In June 2013 it was announced that Errol Douglas is to launch his own range of electrical styling tools in partnership with UK manufacturer Corioliss Ltd. Douglas and members of his Belgravia salon team contributed to the design of the tools, which include an infrared hair dryer and keratin capsule system hair styler.

==Awards==
Douglas won British Afro Hairdresser of the Year in 1994 and 1996. In 1995 he won the London L'Oreal Colour Trophy and the Cosmopolitan Style Award. In 2003 Errol was awarded the Fellowship Hairdresser of the Year and the Fellowship Gold Star Consumer Salon in 2005. In 1994 Douglas was selected as a Fellowship F.A.M.E Team.
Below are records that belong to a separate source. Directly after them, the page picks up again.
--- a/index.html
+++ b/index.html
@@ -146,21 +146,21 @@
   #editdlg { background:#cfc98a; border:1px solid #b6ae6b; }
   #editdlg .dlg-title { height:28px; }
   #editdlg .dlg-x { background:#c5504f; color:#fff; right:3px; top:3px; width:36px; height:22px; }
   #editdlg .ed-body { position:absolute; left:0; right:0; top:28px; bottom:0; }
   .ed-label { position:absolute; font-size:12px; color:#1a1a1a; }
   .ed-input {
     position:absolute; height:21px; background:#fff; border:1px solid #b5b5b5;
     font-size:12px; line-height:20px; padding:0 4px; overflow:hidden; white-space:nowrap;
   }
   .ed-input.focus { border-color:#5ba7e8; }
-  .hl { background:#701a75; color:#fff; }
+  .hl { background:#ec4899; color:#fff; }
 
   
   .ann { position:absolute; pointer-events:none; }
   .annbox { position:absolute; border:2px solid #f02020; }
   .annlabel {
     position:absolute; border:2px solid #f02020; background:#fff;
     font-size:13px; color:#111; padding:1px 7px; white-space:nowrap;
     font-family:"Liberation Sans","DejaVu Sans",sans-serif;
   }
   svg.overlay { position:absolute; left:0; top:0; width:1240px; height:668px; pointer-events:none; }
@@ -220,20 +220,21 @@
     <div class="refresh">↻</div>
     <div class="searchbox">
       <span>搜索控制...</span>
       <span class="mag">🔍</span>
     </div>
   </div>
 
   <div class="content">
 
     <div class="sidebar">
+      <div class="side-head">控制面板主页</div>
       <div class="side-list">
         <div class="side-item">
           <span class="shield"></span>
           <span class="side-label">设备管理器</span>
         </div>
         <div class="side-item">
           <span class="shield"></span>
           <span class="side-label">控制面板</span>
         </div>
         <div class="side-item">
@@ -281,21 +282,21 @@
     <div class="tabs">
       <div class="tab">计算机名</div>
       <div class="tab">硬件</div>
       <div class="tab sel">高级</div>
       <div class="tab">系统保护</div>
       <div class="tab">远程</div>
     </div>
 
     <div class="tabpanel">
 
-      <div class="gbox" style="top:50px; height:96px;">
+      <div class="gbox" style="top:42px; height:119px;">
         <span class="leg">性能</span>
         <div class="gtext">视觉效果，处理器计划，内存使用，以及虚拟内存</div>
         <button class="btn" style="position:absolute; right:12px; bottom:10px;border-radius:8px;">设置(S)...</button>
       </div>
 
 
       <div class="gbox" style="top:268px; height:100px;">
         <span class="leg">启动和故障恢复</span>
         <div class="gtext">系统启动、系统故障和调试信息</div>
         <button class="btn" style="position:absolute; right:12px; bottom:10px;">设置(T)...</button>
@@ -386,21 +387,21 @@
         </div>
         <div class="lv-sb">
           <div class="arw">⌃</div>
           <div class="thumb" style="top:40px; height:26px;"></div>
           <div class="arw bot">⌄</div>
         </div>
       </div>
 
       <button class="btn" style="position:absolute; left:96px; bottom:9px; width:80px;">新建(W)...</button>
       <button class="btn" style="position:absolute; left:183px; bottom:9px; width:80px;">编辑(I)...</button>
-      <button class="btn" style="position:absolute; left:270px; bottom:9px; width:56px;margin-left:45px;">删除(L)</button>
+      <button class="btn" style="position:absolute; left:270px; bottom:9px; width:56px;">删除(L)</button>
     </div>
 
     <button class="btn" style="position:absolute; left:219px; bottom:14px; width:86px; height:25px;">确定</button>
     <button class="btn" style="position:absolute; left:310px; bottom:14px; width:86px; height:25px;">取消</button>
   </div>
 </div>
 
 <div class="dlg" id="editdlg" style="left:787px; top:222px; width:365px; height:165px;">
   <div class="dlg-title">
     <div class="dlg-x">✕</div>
In 2008 Douglas was named Cosmopolitan's Ultimate Man of the Year. In 2011 Douglas won the Evening Standard's London Lifestyle Award for London Hairdressing Salon of the Year.
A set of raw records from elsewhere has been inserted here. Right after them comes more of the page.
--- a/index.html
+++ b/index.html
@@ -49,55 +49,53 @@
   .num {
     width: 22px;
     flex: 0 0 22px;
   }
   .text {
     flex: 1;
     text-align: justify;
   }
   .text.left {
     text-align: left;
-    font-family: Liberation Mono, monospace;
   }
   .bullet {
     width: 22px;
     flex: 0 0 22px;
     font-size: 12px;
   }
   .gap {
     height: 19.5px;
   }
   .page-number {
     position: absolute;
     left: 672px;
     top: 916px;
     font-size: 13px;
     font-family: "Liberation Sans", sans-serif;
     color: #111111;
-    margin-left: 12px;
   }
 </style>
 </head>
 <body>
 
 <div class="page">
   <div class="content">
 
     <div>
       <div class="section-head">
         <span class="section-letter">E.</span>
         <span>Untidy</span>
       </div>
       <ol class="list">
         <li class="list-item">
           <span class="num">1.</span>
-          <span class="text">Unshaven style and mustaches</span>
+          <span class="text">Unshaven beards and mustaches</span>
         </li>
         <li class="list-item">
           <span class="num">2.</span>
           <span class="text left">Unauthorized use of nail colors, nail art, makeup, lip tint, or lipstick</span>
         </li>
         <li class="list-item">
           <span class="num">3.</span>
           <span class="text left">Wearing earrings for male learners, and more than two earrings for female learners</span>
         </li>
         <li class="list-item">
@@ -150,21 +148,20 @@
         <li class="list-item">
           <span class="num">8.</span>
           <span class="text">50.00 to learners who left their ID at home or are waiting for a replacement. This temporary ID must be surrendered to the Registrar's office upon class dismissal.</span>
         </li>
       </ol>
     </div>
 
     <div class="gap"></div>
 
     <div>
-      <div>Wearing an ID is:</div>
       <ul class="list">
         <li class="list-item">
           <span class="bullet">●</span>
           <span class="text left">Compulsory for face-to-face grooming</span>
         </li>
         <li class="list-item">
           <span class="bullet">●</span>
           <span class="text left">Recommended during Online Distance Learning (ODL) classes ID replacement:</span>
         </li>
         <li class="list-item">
Douglas is an active member of the Fellowship for British Hairdressing and was awarded with the Fellow with Honours award in the year 2000. He is a member of the National Hairdressers Federation, Hairdressing Council and actively supports HABIA. In March 2013, Errol Douglas was named as President of the Fellowship for British Hairdressing.

In March 2013, Errol Douglas was voted "Hair Hero 2013" by Hair Magazine.

==Clients==
Errol Douglas has worked with a number of notable clients, including Diana Ross, Brad Pitt, Barbra Streisand, Christy Turlington, Cindy Crawford, Naomi Campbell, Melanie Griffith, Dawn French, Jennifer Saunders, Iman, Kelly Brook, Emilia Fox, Sophie Anderton, Annie Lennox, Cat Deeley, Lady Victoria Hervey, Lady Helen Windsor, Uma Thurman, Pamela Anderson, Lenny Kravitz and Oscar winner Forest Whitaker.

==Charity==
Douglas is a supporter of a number of charities, including Hair-Raising (for Great Ormond Street Hospital), and Make A Difference Makeover in support of Centrepoint's work with homeless people.